Hotter now, I briefly rested in the shade of a saguaro and assessed the water situation. “I think I have just enough to get back.” I had peed once. Again, compartmentalizing fear, I took into account my tendency to be a little neurotic and continued heading back. I managed to cross paths with a rather unfriendly robotic couple. The man looked like he could keel over any minute, completely beet red in the face. I was happy to see someone, robot or not. I trudged along and stopped at a familiar sign under a bright green palo verde and finished my half liter of electrolytes. Water situation not looking good and still a ways to go. I continued running; the temperature in the low-to-mid-80s with dry dirt radiating heat up my calves. Finally, I came to the top of a hill and had to ask myself, “Have I been here before?” My mind was starting to go and I was now facing four forks in the trail. With conviction, I chose the one straight ahead, a rocky decent down. Once again I checked the app and found myself of on the wrong trail. I headed back up the hill to the fork and took a trail that I thought looked familiar, “this HAS be it.” I trudged further, rounding another knoll on a narrow path. I check the app finding myself, once again, floating in oblivion, but this time oblivion was more reality than metaphor. I headed back angry, an early sign of dehydration I remembered from my wilderness first responder training. I knew this was becoming serious. I took my trekking pole and swung it like a bat nailing a cholla, “fucking tricky earth spirits, sending me to my doom!” Hansel and Gretel the sequel, baked by the sun instead of a witch’s oven. No gingerbread houses in sight though, just rocks and prickly things. I headed back to the fork, yet again, finally finding the right trail through process of elimination. I still had about two miles left when the dizziness and urge to evacuate my bowels hit. “fuck, fuck, FUCK!” NOT GOOD!” Although I had my phone, by the time anyone could get there I might be in full blown heat stroke. “If I make it back I am never talking about this fucking trail, FUCK YOU AND YOUR TRAIL, DAVID YETMAN,” I screamed inside my head. I sucked down water quickly, hydration pack collapsing in towards emptiness. This quickly brought relief, and I slowed to a walk.

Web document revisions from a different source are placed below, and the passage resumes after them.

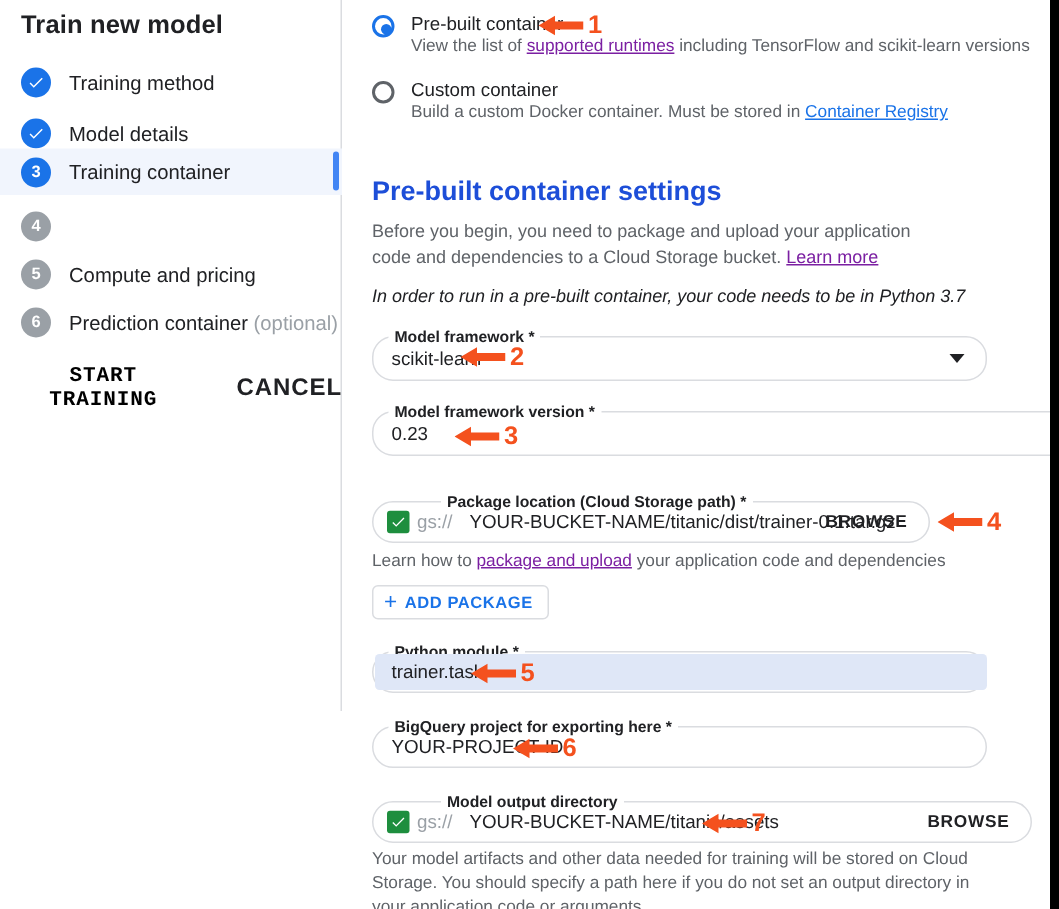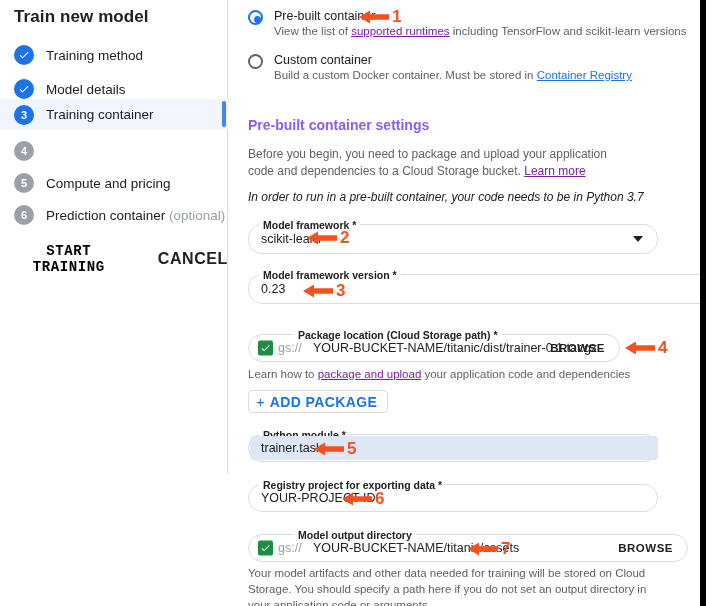--- a/index.html
+++ b/index.html
@@ -100,21 +100,21 @@
   }
   .radio-sub {
     position: absolute; left: 26px; top: 15px;
     font-size: 11.5px; color: #5f6368; white-space: nowrap;
   }
   a.link-purple { color: #7b1fa2; text-decoration: underline; }
   a.link-blue { color: #1a73e8; text-decoration: underline; }
 
   #section-heading {
     position: absolute; left: 19px; top: 117px;
-    font-size: 14px; font-weight: bold; color: #8b5cf6;
+    font-size: 18px; font-weight: bold; color: #1d4ed8;
   }
   #intro-para {
     position: absolute; left: 19px; top: 146px; width: 380px;
     font-size: 12px; color: #5f6368; line-height: 17px;
   }
   #python-note {
     position: absolute; left: 19px; top: 190px;
     font-size: 12px; color: #202124; font-style: italic;
   }
 
@@ -183,21 +183,21 @@
     position: absolute; left: 19px; top: 390px;
     height: 23px; padding: 0 10px 0 7px;
     border: 1px solid #dadce0; border-radius: 4px;
     background: #fff;
     display: flex; align-items: center; gap: 5px;
     font-family: "Liberation Sans", sans-serif;
     cursor: pointer;
   }
   #add-package-btn .plus { color: #1a73e8; font-size: 15px; line-height: 1; }
   #add-package-btn .txt {
-    color: #1a73e8; font-size: 14px; font-weight: bold; letter-spacing: 0.4px;
+    color: #1a73e8; font-size: 11px; font-weight: bold; letter-spacing: 0.4px;
   }
 
   
   .anno { position: absolute; display: flex; align-items: center; gap: 3px; }
   .anno .arrow { display: block; }
   .anno .num {
     font-size: 17px; font-weight: bold; color: #f4511e;
     font-family: "Liberation Sans", sans-serif; line-height: 1;
   }
 </style>
@@ -306,21 +306,21 @@
       <span class="txt">ADD PACKAGE</span>
     </button>
 
     <div class="field" style="left:19px;top:434px;width:410px;height:28px">
       <span class="legend">Python module *</span>
       <span class="sel-highlight" style="left:1px;width:408px"></span>
       <span class="value">trainer.task</span>
     </div>
 
     <div class="field" style="left:19px;top:484px;width:410px;height:28px">
-      <span class="legend">Registry project for exporting data *</span>
+      <span class="legend">BigQuery project for exporting here *</span>
       <span class="value">YOUR-PROJECT-ID</span>
     </div>
 
     <div class="field" style="left:19px;top:534px;width:440px;height:28px">
       <span class="legend" style="left:45px">Model output directory</span>
       <span class="gs-check">
         <svg width="11" height="11" viewBox="0 0 24 24">
             <path fill="#fff" d="M9 16.2 4.8 12l-1.4 1.4L9 19 21 7l-1.4-1.4z"></path>
           </svg>
       </span>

Back through the squishy dry washes which had been teaming with imaginary cougars and serial killers earlier, my only focus was on the reality of my situation. On the way back, the sandy gravel had become pure evil, another obstacle slowing me down. I occupied my thoughts with my Nissan Versa waiting at the trailhead and three dogs at home who would miss me if I died. “Who would love their furry faces like I do?” The sad idea and the promise of additional water stashed in the car kept me going as I passed the rock cabin. I thought about taking a look inside. It looked cool and shady. “With my luck, there will be a nest of rattlesnakes that will leap at my neck and bite my jugular,” I thought, dark humor being my go-to coping mechanism. I kept going and so did the trail. I checked the app which confirmed a very short distance to the end. Finally, the Versa was insight. I had never been so grateful for that car. I sucked down the packet of electrolytes in the warm water, basking in the completion of a 13 to 14 mile run that I didn’t want to talk about, ever. I pulled out of the parking lot and headed home dreaming of dog kisses, grateful I survived to run future trails. “Fuck you David Yetman!” I yelled and laughed and then whispered, “I completed you.”